### DIRECTIONS FOR THIS TASK
A stretch of the entries below is to be set down exactly, running from the line with "Aviso - Color" through the line with "balance: 357.90 -> 328.74", both included, and no other line.
[[ RECORDS FOR THE EXERCISE, beginning ]]
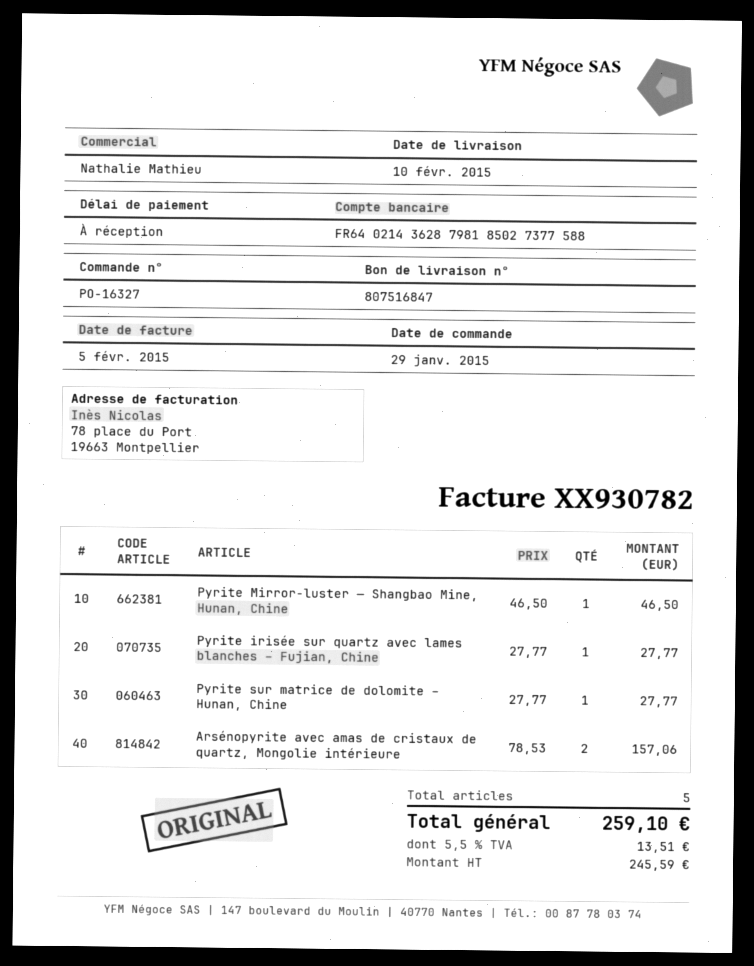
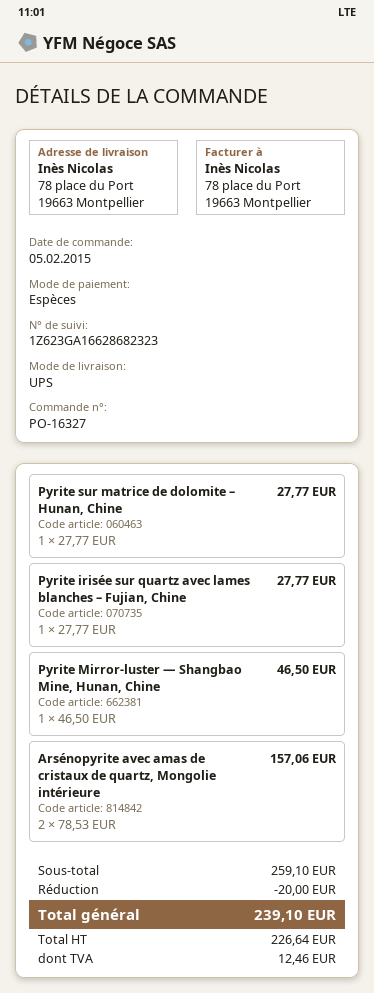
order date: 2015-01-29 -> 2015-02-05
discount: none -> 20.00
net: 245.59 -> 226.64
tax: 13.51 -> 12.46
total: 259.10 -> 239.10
[[ RECORDS FOR THE EXERCISE, end ]]
[[ RECORDS FOR THE EXERCISE, beginning ]]
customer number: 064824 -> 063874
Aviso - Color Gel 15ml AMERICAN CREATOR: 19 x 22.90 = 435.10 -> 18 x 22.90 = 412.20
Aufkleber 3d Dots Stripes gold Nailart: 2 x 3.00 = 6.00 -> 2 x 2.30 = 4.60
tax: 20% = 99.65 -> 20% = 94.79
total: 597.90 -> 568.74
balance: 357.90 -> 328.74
[[ RECORDS FOR THE EXERCISE, end ]]
### FINISHED TASK
Aviso - Color Gel 15ml AMERICAN CREATOR: 19 x 22.90 = 435.10 -> 18 x 22.90 = 412.20
Aufkleber 3d Dots Stripes gold Nailart: 2 x 3.00 = 6.00 -> 2 x 2.30 = 4.60
tax: 20% = 99.65 -> 20% = 94.79
total: 597.90 -> 568.74
balance: 357.90 -> 328.74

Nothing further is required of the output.